Assigned task >> Using the entries that follow, transcribe only the lines from the line with "to hands-on implementation." to the line with "isn’t everything. But", both included, exactly as they stand and without pictures.

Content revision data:

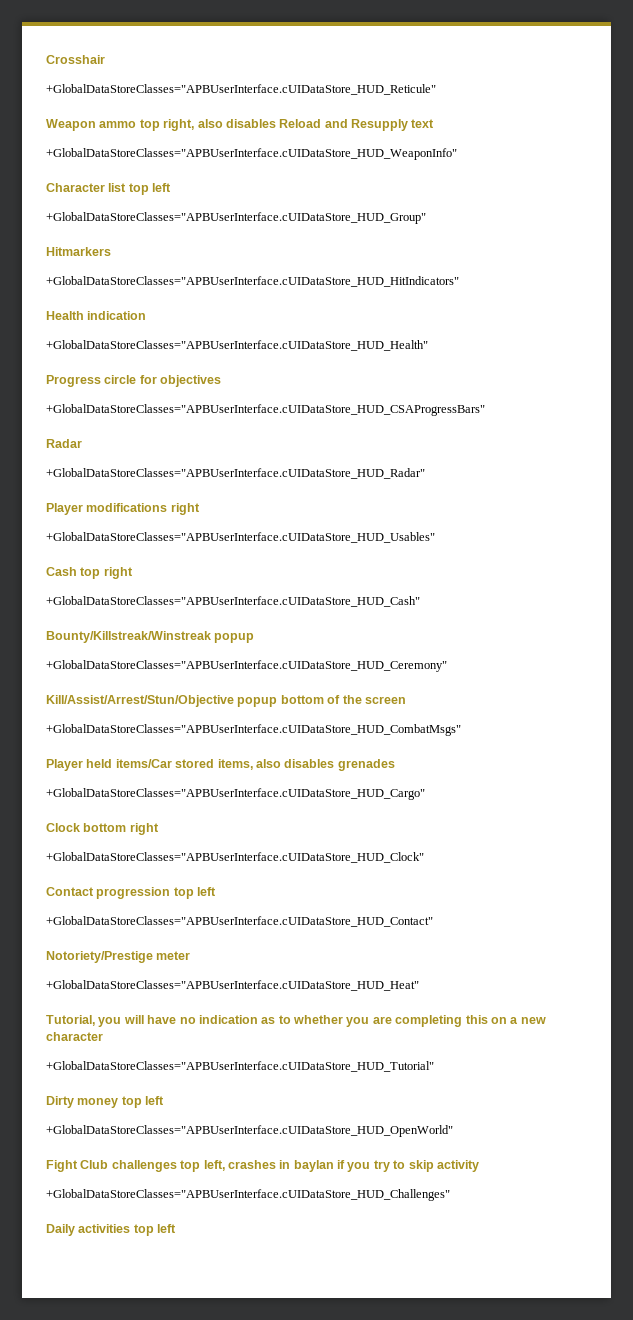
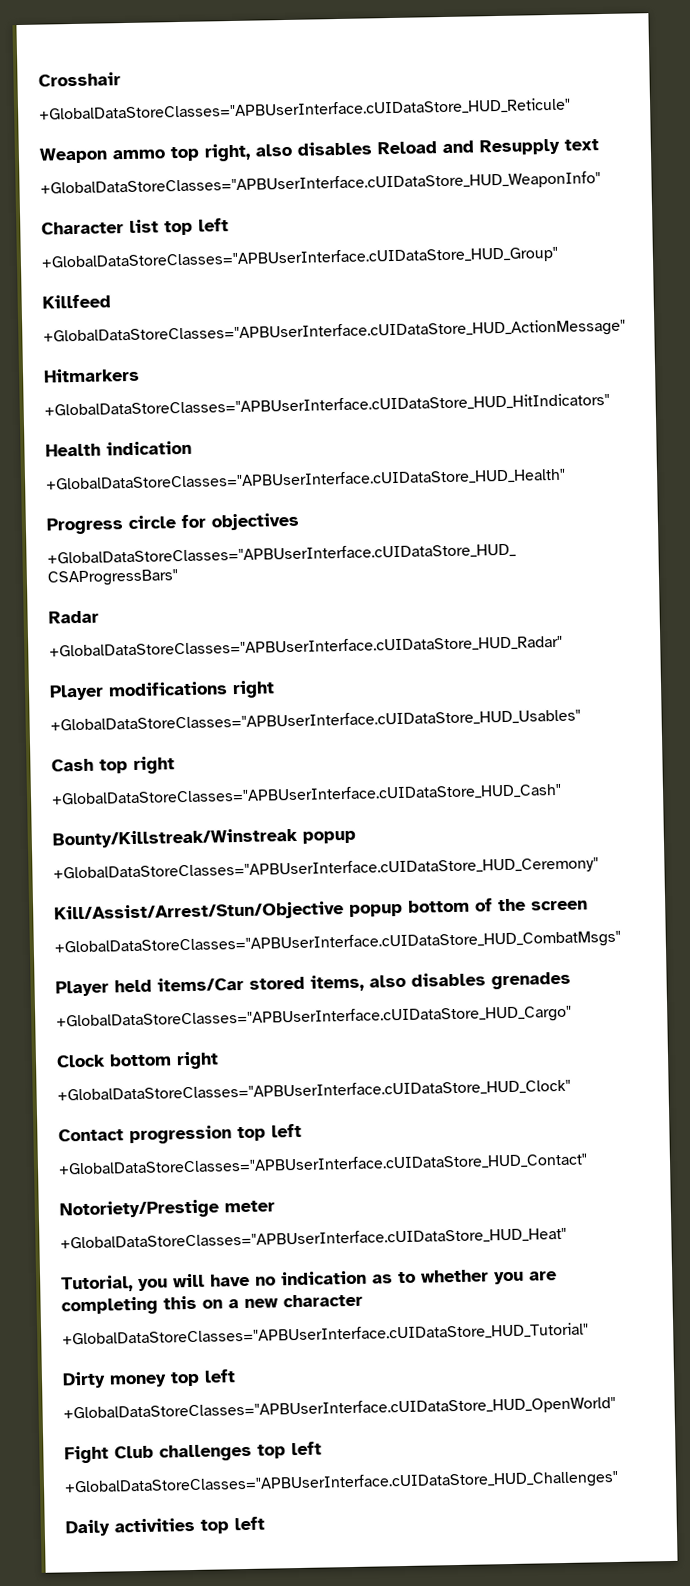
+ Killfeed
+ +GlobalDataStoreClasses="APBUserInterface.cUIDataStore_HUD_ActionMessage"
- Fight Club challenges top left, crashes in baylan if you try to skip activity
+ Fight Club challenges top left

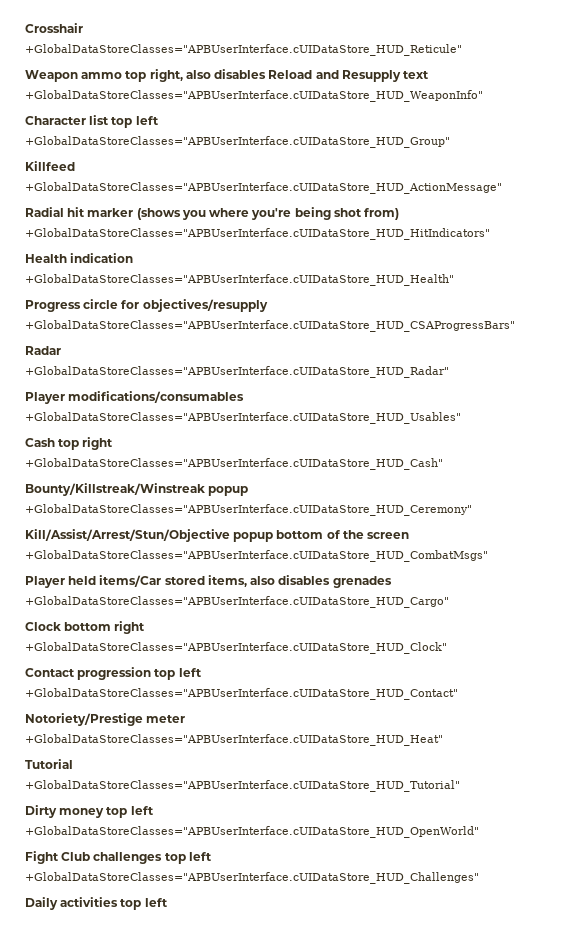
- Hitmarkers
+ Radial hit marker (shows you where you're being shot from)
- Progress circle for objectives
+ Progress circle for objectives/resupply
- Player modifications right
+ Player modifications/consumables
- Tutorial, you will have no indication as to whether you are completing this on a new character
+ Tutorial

==

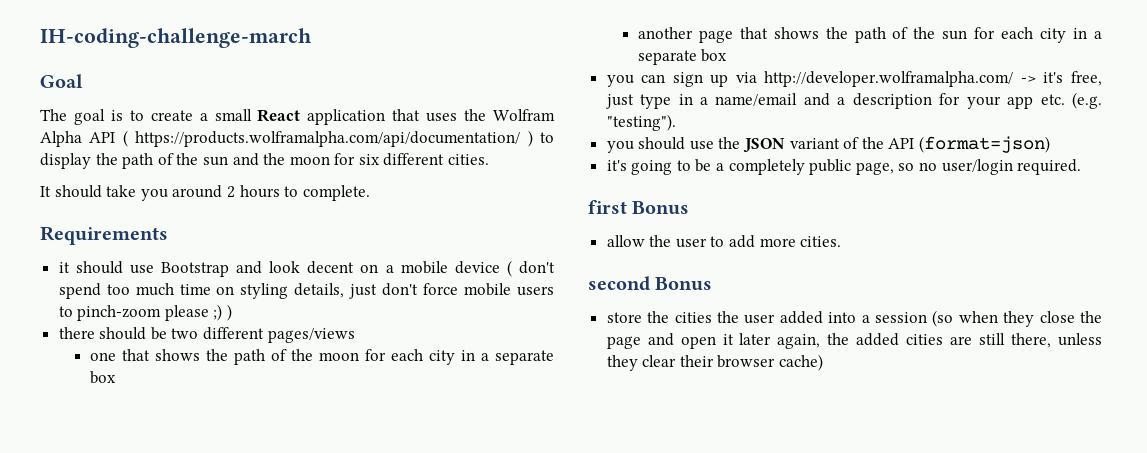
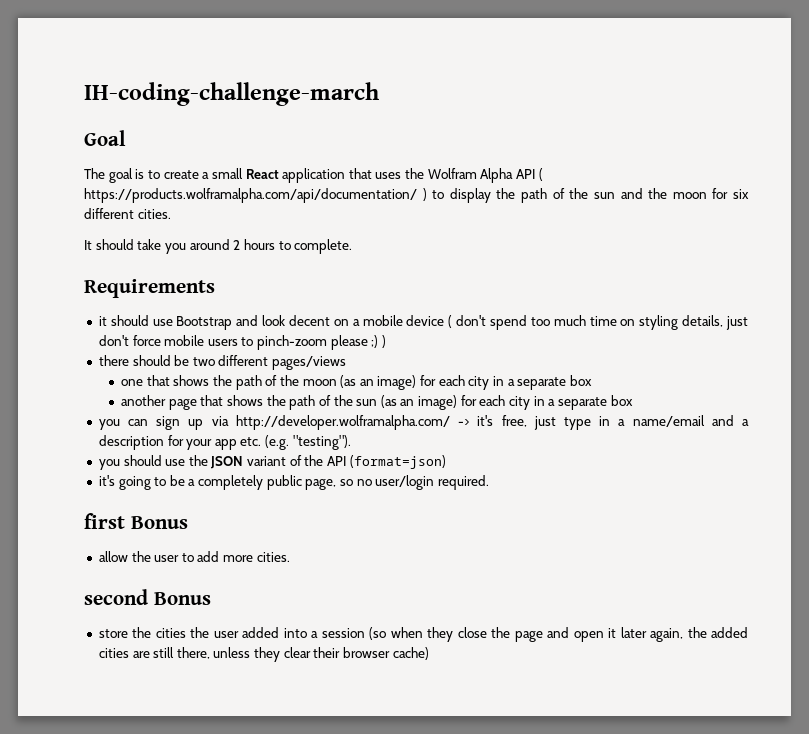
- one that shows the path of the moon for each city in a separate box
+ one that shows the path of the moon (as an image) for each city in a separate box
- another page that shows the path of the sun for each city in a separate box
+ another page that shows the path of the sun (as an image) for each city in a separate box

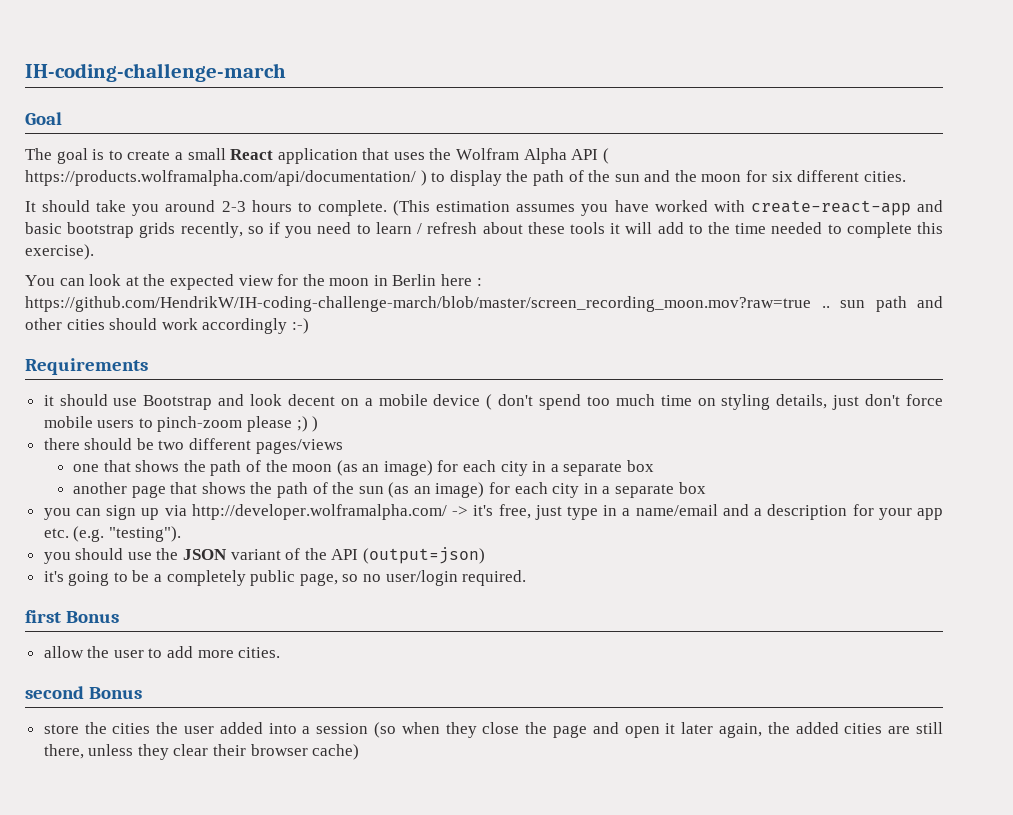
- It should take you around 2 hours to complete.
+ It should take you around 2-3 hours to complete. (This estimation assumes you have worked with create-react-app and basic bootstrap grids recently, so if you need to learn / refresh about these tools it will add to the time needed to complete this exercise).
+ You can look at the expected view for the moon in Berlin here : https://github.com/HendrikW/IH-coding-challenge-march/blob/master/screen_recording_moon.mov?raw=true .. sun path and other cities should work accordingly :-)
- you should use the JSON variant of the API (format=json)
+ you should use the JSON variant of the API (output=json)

* * *

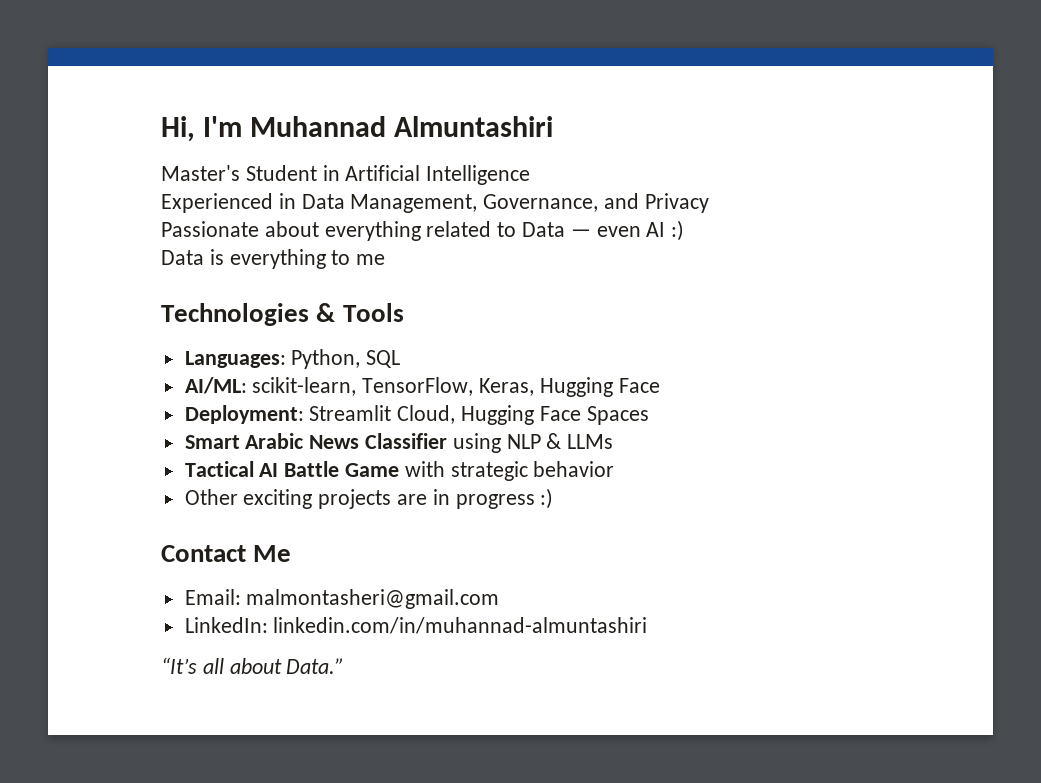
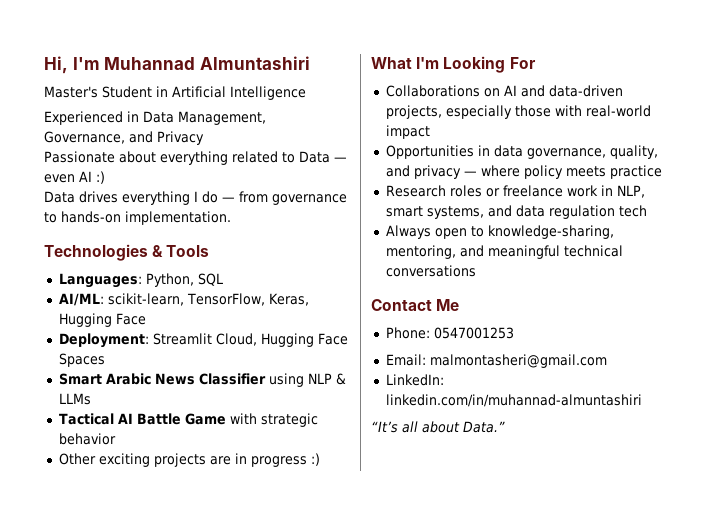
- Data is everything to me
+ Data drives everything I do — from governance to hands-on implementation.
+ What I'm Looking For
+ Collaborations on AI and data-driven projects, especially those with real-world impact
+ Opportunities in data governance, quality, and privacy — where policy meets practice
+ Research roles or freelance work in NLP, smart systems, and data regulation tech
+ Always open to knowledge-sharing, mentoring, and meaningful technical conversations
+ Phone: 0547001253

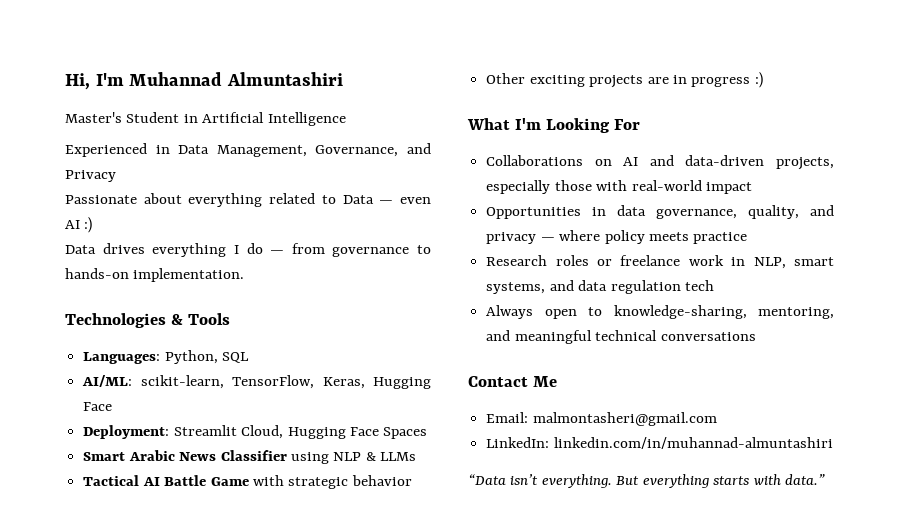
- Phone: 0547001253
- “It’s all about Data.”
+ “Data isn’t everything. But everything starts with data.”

Reply >>
+ Data drives everything I do — from governance to hands-on implementation.
+ What I'm Looking For
+ Collaborations on AI and data-driven projects, especially those with real-world impact
+ Opportunities in data governance, quality, and privacy — where policy meets practice
+ Research roles or freelance work in NLP, smart systems, and data regulation tech
+ Always open to knowledge-sharing, mentoring, and meaningful technical conversations
+ Phone: 0547001253

- Phone: 0547001253
- “It’s all about Data.”
+ “Data isn’t everything. But everything starts with data.”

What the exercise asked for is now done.